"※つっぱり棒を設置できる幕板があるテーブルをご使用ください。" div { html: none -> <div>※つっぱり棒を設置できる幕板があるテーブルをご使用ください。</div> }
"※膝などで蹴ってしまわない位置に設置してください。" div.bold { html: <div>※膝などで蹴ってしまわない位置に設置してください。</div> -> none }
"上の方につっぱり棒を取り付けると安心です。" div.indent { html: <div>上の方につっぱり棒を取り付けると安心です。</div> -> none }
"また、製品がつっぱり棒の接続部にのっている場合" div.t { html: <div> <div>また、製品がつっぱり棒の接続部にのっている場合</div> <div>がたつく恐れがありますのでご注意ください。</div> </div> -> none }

---

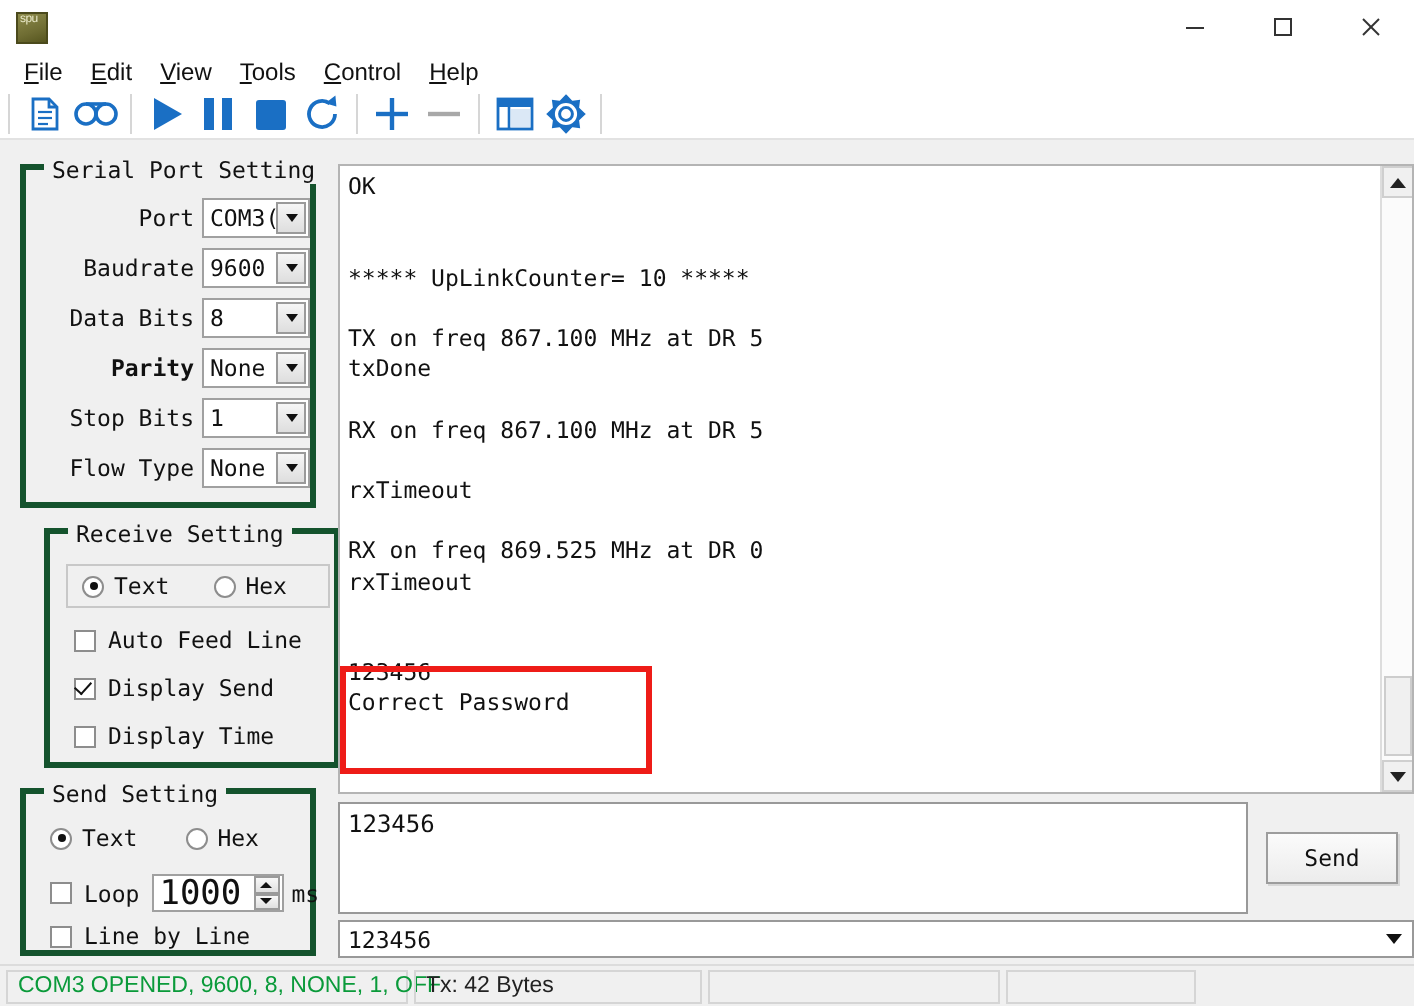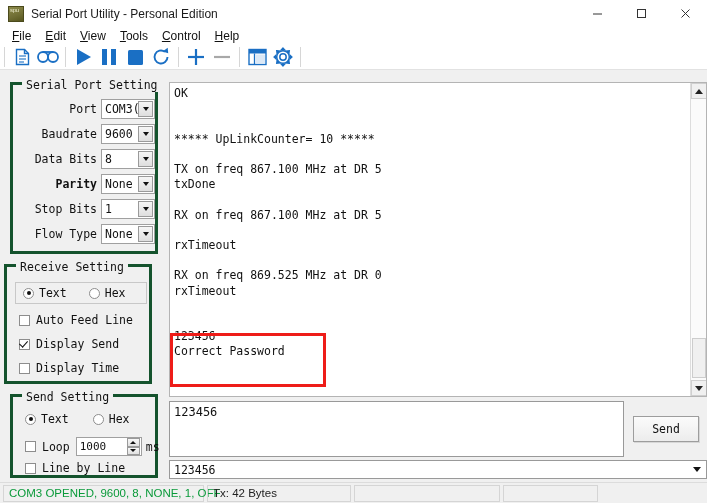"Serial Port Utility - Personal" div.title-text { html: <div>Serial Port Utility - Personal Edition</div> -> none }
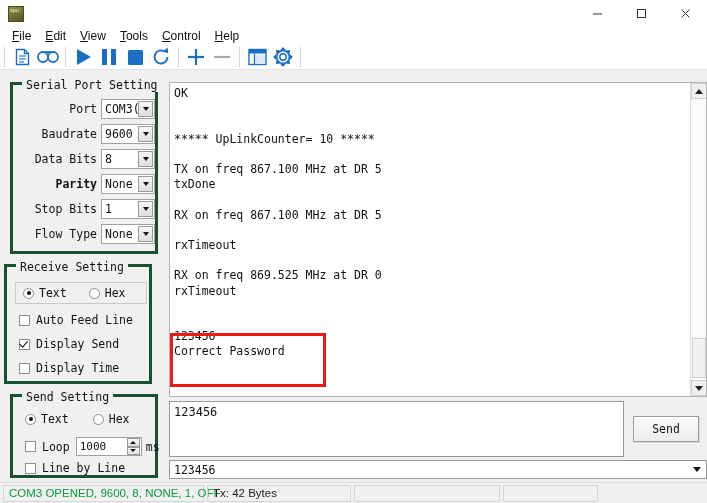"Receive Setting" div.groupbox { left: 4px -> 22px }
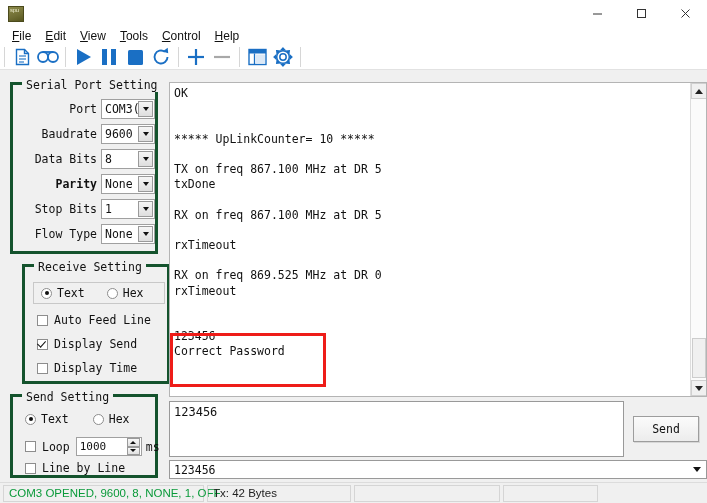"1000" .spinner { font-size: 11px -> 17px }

» WORK INSTRUCTIONS
Only one stretch of the records above is wanted: the lines between the one holding "html: none ->" and the one holding "html: <div>※膝などで蹴ってしまわない位置に設置してください。</div> ->", inclusive, reproduced exactly.

» RESPONSE BOX
"※つっぱり棒を設置できる幕板があるテーブルをご使用ください。" div { html: none -> <div>※つっぱり棒を設置できる幕板があるテーブルをご使用ください。</div> }
"※膝などで蹴ってしまわない位置に設置してください。" div.bold { html: <div>※膝などで蹴ってしまわない位置に設置してください。</div> -> none }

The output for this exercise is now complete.